##### Input data #####

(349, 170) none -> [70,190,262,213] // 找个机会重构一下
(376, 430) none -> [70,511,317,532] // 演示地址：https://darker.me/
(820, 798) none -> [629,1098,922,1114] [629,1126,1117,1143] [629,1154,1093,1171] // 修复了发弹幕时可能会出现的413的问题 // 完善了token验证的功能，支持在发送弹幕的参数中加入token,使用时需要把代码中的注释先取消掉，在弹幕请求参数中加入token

#####
##### Input data #####

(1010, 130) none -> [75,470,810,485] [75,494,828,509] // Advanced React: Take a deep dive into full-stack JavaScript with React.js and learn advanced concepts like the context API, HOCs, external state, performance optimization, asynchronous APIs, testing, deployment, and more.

#####
##### Input data #####

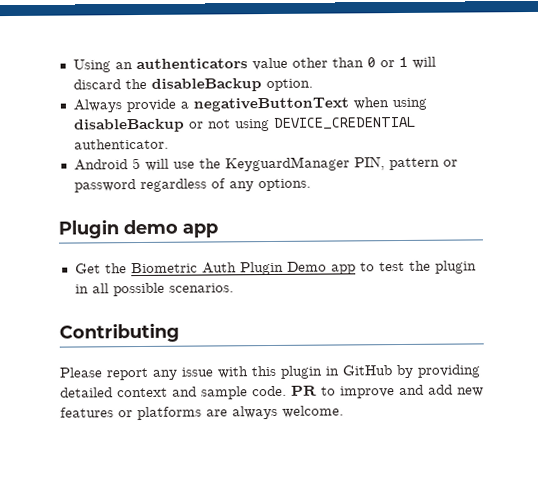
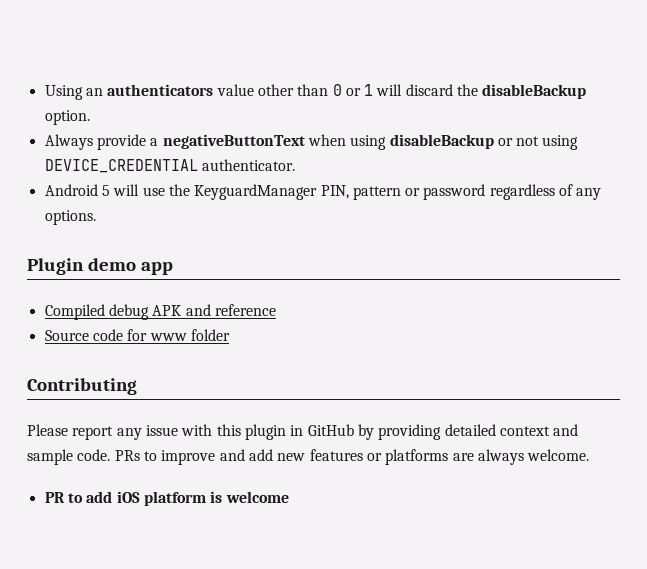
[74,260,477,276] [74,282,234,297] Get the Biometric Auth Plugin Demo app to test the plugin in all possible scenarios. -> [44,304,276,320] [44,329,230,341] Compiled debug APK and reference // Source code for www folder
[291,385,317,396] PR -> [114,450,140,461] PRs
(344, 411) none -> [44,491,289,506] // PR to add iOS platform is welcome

#####

What is being asked:
Going through the entries above, count the lines with the word "none". Give only the result.

Answer space:
5